• Data records:

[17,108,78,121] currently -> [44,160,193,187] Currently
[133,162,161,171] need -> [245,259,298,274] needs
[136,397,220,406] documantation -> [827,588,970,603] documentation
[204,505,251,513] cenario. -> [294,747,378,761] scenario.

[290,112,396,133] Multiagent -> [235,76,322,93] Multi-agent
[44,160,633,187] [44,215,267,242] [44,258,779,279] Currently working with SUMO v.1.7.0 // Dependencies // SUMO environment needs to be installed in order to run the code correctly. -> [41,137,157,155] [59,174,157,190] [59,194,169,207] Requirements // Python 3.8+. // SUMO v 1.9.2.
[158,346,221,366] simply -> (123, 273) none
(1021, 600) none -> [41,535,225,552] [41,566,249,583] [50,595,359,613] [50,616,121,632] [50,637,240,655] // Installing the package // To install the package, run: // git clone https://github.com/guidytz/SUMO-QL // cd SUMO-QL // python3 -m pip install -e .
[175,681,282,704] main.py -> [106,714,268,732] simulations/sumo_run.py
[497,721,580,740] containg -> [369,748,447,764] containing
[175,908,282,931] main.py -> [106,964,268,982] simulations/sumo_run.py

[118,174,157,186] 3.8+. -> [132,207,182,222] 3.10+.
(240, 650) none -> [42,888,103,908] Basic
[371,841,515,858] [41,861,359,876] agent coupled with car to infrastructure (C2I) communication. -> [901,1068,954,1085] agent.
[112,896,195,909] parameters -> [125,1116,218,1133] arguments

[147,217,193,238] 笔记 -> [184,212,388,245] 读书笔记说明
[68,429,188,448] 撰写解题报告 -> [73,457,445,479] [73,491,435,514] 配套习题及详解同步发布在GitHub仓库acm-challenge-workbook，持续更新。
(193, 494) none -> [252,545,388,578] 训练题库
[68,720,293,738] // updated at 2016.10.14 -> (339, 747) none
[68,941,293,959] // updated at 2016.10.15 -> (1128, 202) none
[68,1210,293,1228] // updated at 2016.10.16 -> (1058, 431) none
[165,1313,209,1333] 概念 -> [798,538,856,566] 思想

• Work to complete: Among the lines of the data above, count those containing the word "main" and report the total alone.

• Task response: 2